Only an experienced person can show a safe method for reaching different planes of consciousness because this is a completely unknown journey. When we start traveling towards our own Self, which is a journey to our inner world, many times we get confused. Initially, we might not be able to recognize if we are on the right track or not. For this reason, there should be an experienced person who had gone through these experiences. The Guru can observe the changes in the body, the vibrations, the rhythm of the breath and the experiences of the person. By analyzing these things, the Guru can give the necessary instructions for the next step. For these reasons, a practitioner must interact with a Guru for at least 2-3 years for safe advancement. I can’t give you a specific way of guiding a beginner because different people are having different levels of understanding and consciousness. The guidance will be uniquely tailored to the individual. There isn’t a common matter applicable for all. It is like medicine; the same medicine can’t be used for everyone; the treatment depends on the condition of the individual, the type of disease and the breathing capabilities and once everything had been carefully analyzed, only then can the appropriate medicine be prescribed. The same way, a practitioner has to be observed properly to determine the person’s level of physical fitness and the condition of the respiratory system. Then, the strengths or weaknesses of the mind need to be evaluated. Does the individual have a preoccupied mind? Only after a complete analysis can the Guru advise the beginner. When the process begins, the changes can be observed, which is then followed by further instructions. After a period of time, when a certain level of self-management is reached, can the practitioner continue his journey by himself?

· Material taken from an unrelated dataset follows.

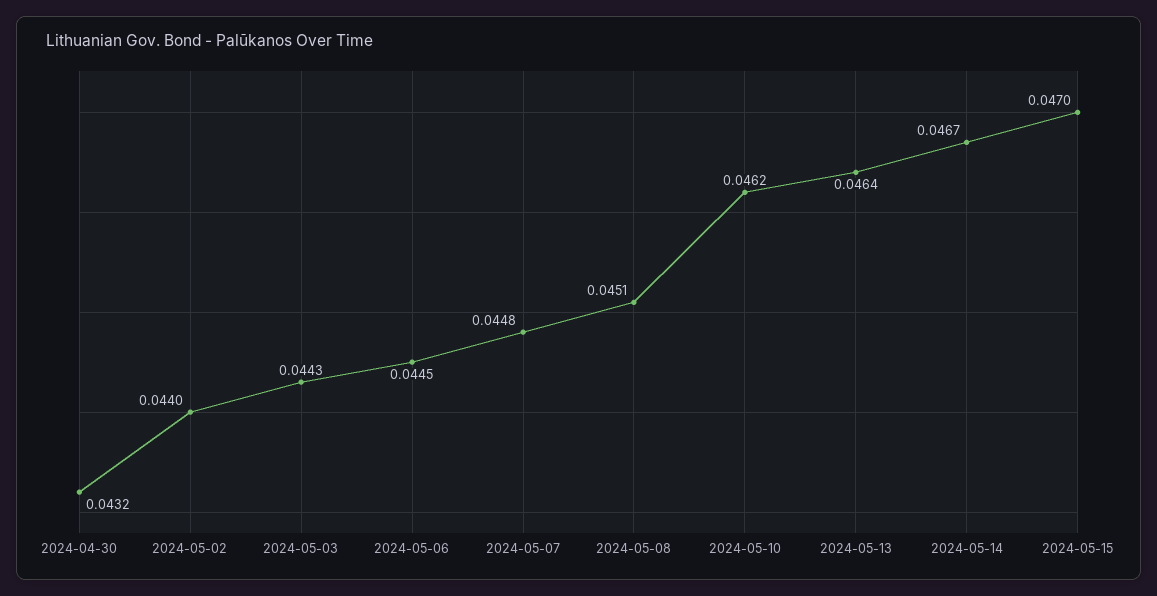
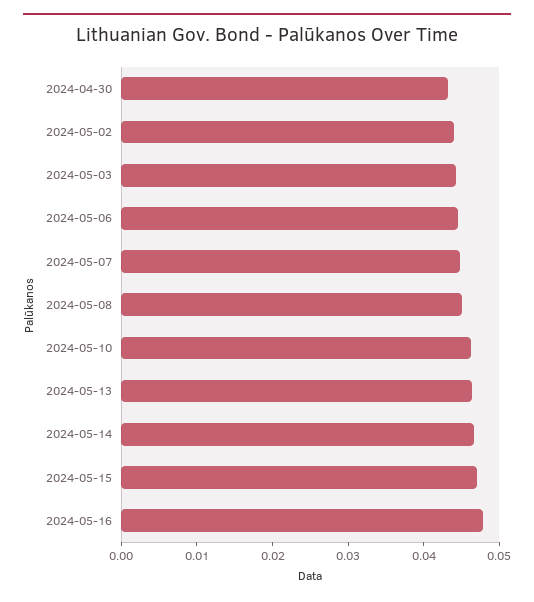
2024-05-16: none -> 0.048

What about people who are not able to travel to India to visit a Guru? Some are discouraged by not finding the right teacher.

When a seeker becomes mature enough to receive guidance, either the Guru will come to the student or the student will find his Master.

By performing challenging postures, can a seeker reach higher levels of consciousness?

 

It has to be said that yoga postures are not meant for the real experience of yoga. The real experience of yoga will only come through systematic meditation. By doing challenging or complicated postures for demonstration, the person won’t reach the Ultimate Reality. It is only an exercise.

Can you talk about the importance of time one invests in meditation?

 

It won’t make much difference how much you sit; the quality of your practice is more important than the time invested. The goal is to feel the benefits of meditation. Each session should give you a new awareness of your own system. You may not be able to explain what you have experienced. The explanation is for the approval of the public but if you don’t know yourself what is the benefit of that approval? One day everybody might say that you are the best in the world but you feel that you haven’t accomplished anything. The appreciation is worthless until you gain inner approval and confidence through realizing the Self. If you have self-confidence, you will have self-esteem. If you have self-esteem, you are happy from within. As a result, the external approval is irrelevant.